Он заскулил и свернулся клубочек. Окровавленные губы выплёвывали бессвязные униженные мольбы. Сами, помимо головы. Сломался.

Короткая заминка, и мужика с лёгкостью неимоверной вздёрнули вверх за ворот. То не противился, пытаясь удержаться на подкашивающихся ногах и мотыляясь вслед малейшему шевелению руки.

В заплывших глазах застыл ужас и покорность судьбе. Сейчас его можно толкнуть к петле, и он сам просунет голову и сделает шаг. Только бы всё закончилось!

— Тля, — Перед глазами Ивана Карпыча появился ещё один мужчина, глядящий брезгливо, как на испачканную в говне подмётку сапога, — насекомое. Ты насекомое?

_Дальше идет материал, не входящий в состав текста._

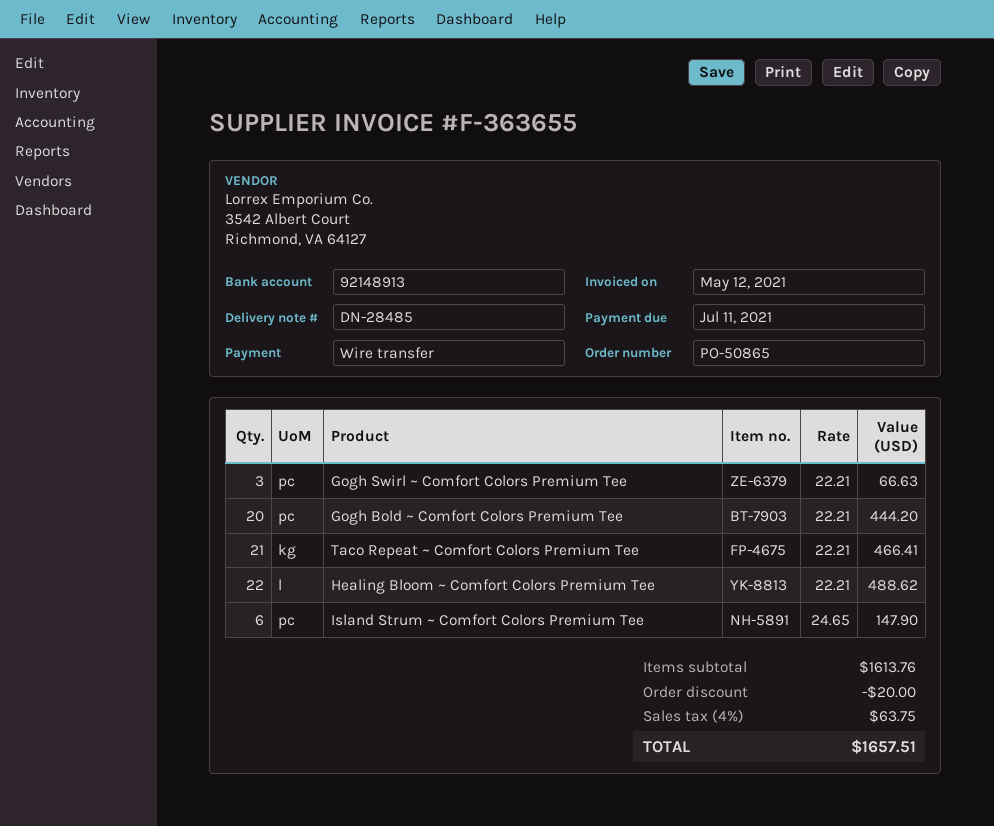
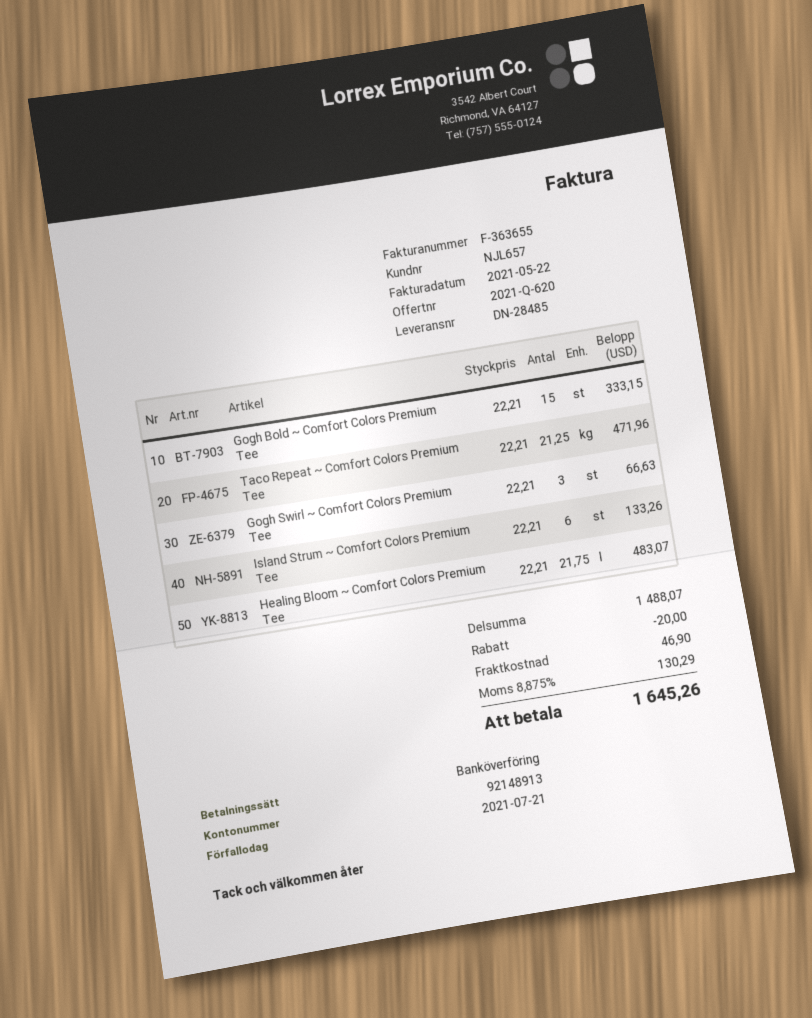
invoice date: 2021-05-12 -> 2021-05-22
due date: 2021-07-11 -> 2021-07-21
Gogh Bold ~ Comfort Colors Premium Tee: 20 x 22.21 = 444.20 -> 15 x 22.21 = 333.15
Taco Repeat ~ Comfort Colors Premium Tee: 21 x 22.21 = 466.41 -> 21.25 x 22.21 = 471.96
Healing Bloom ~ Comfort Colors Premium Tee: 22 x 22.21 = 488.62 -> 21.75 x 22.21 = 483.07
Island Strum ~ Comfort Colors Premium Tee: 6 x 24.65 = 147.90 -> 6 x 22.21 = 133.26
subtotal: 1613.76 -> 1488.07
shipping: none -> 46.90
tax: 4% = 63.75 -> 8.875% = 130.29
total: 1657.51 -> 1645.26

Безжалостные, совершенно зачеловеческие глаза оглядели Ивана Карпыча с ног до головы, и тот понял, што вот он — ужас! Этот… это… самое страшное, што он видел в жизни. Глянешь вот так издали — купец средней руки, а в глаза — не иначе как Сам!

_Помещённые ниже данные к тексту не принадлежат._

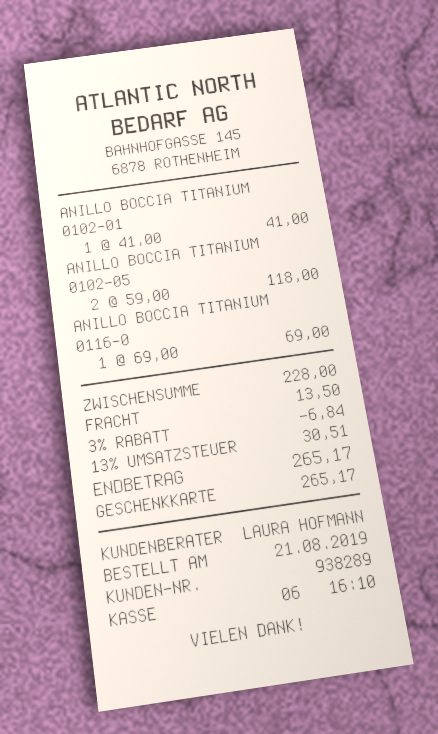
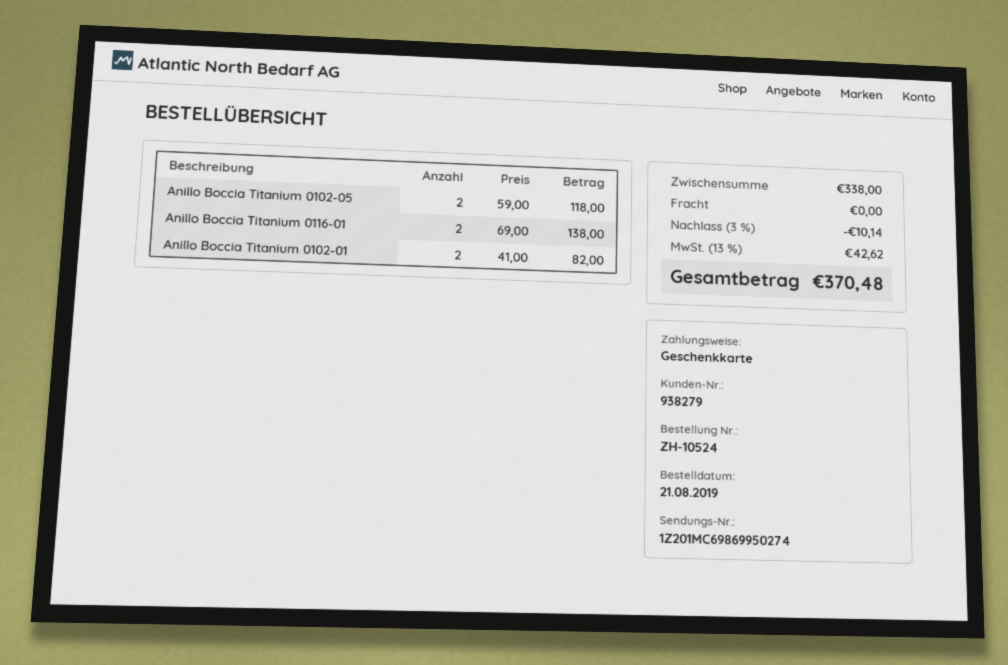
customer number: 938289 -> 938279
ANILLO BOCCIA TITANIUM 0102-01: 1 x 41.00 = 41.00 -> 2 x 41.00 = 82.00
ANILLO BOCCIA TITANIUM 0116-0: 1 x 69.00 = 69.00 -> 2 x 69.00 = 138.00
subtotal: 228.00 -> 338.00
discount: 3% = 6.84 -> 3% = 10.14
shipping: 13.50 -> 0.00
tax: 13% = 30.51 -> 13% = 42.62
total: 265.17 -> 370.48

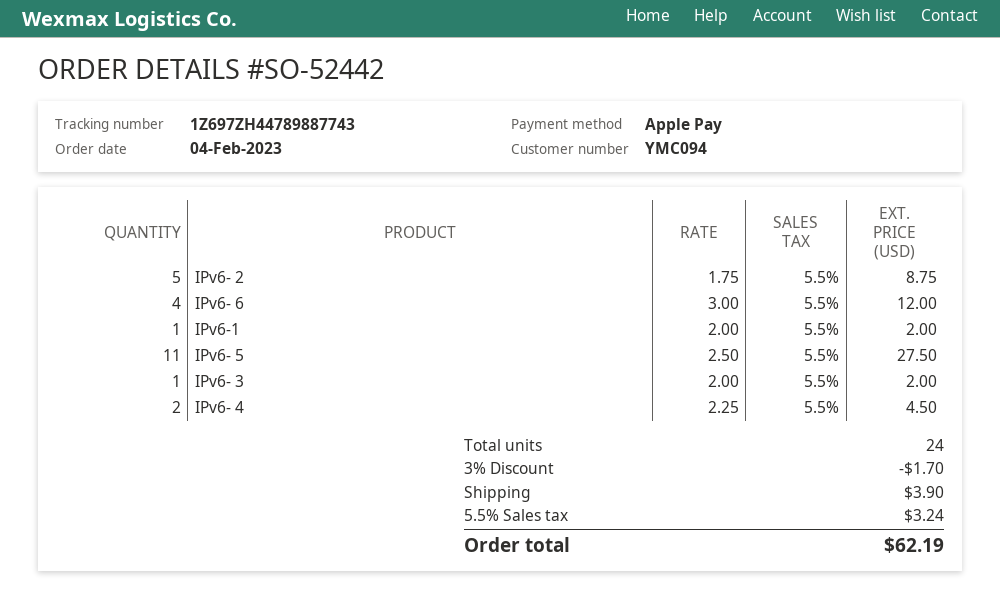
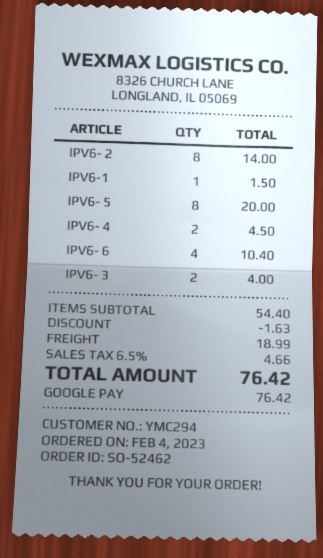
order number: SO-52442 -> SO-52462
customer number: YMC094 -> YMC294
payment method: Apple Pay -> Google Pay
IPv6- 2: 5 for 8.75 -> 8 for 14.00
IPv6- 6: 4 for 12.00 -> 4 for 10.40
IPv6-1: 1 for 2.00 -> 1 for 1.50
IPv6- 5: 11 for 27.50 -> 8 for 20.00
IPv6- 3: 1 for 2.00 -> 2 for 4.00
discount: 1.70 -> 1.63
shipping: 3.90 -> 18.99
tax: 5.5% = 3.24 -> 6.5% = 4.66
total: 62.19 -> 76.42

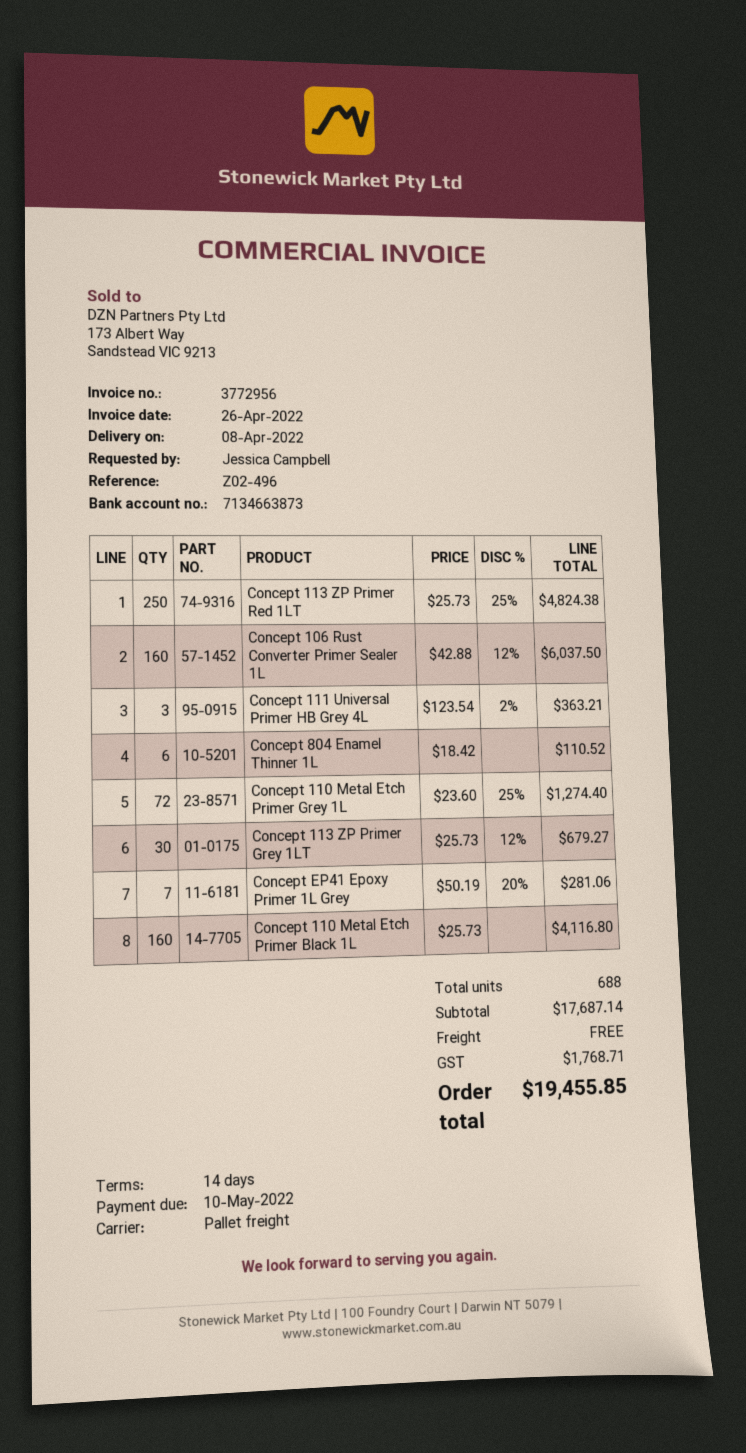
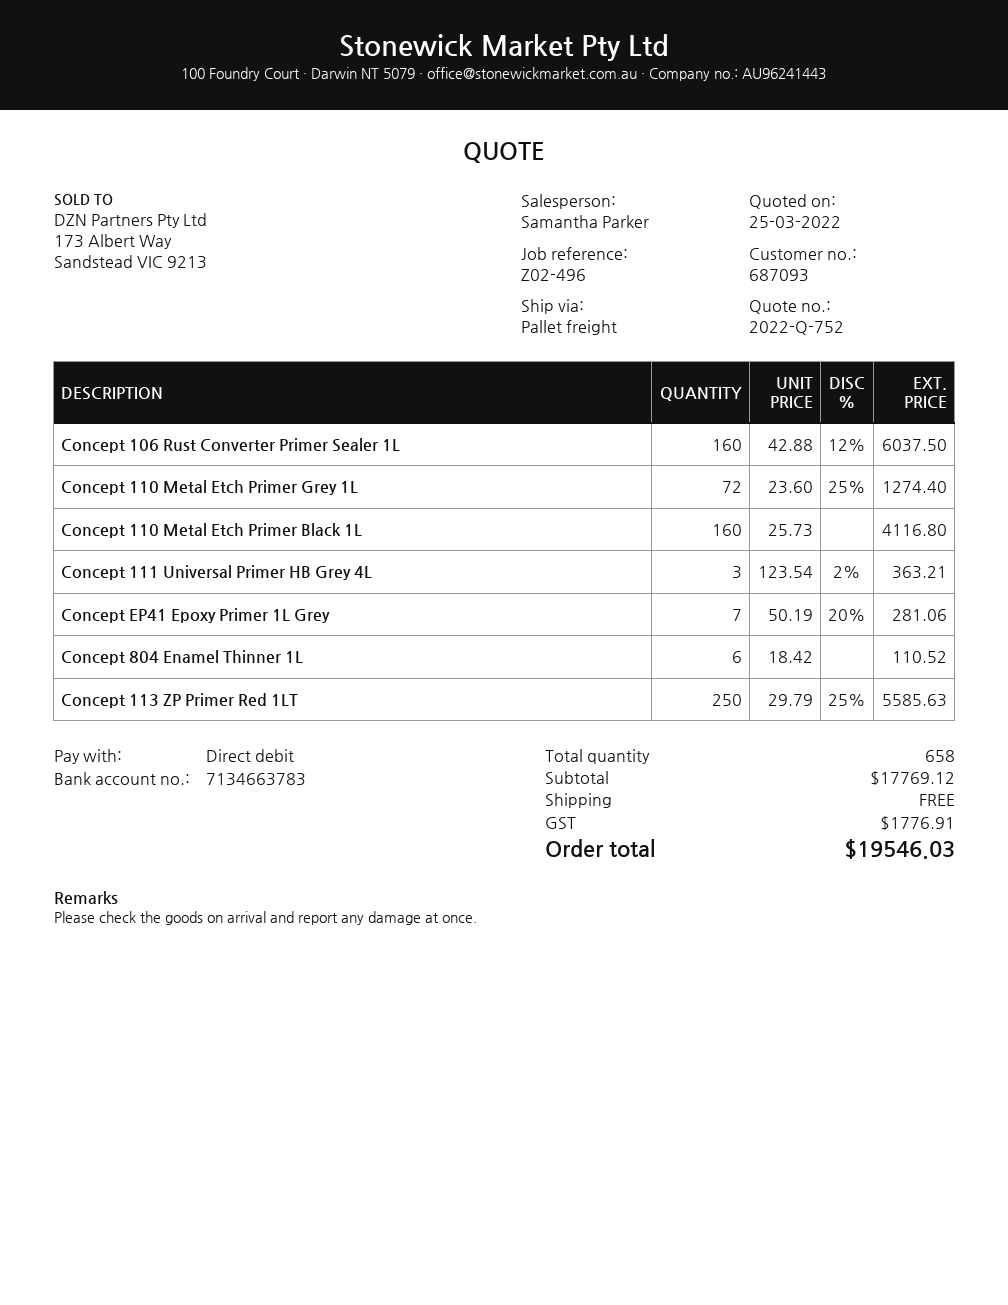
bank account: 7134663873 -> 7134663783
Concept 113 ZP Primer Red 1LT: 250 x 25.73 - 25% = 4824.38 -> 250 x 29.79 - 25% = 5585.63
Concept 113 ZP Primer Grey 1LT: 30 x 25.73 - 12% = 679.27 -> none
total quantity: 688 -> 658
subtotal: 17687.14 -> 17769.12
tax: 1768.71 -> 1776.91
total: 19455.85 -> 19546.03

— Да-а… — Выдавил крестьянин, со страхом и надеждой ощущая подкатывающее беспамятство.

— В глаза, насекомое!

Его встряхнули, и мужик собрался остатками сил.

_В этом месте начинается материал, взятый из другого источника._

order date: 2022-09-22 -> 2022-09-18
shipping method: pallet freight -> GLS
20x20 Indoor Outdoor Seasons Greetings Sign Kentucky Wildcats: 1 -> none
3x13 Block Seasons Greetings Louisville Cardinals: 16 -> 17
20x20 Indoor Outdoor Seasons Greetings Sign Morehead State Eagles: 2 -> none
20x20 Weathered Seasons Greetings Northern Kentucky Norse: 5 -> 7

— Да-да, — Зачастил он, — в глаза, барин… в глаза…

Проснулась вбитая поколениями раболепная покорность к тому, кто Имеет Право. Бить. Вешать. Насиловать. Обрекать на голодную смерть. Потому как за ними вооруженные гайдуки, солдаты, пушки.

Сейчас тот, кто Имеет Право, встретился Ивану Карпычу в замусоренном переулке. С гайдуками.

— Так почему же ты, насекомое, — Начал выплёвывать слова Сам, — влез в дела людские?

Слова эти сопровождались пощечинами, от которых мотылялась голова у Ивана Карпыча. Несколько раз Сам ударил лично, потом заместо нево подошла явственная проститутка. Скалясь с бешеным весельем, она встала рядом.

— Почему, насекомое?

В етот раз ударила баба. Унижение для справново мужика страшенное, но Ивану Карпычу всё равно. Потому как не она, а Сам через её руки!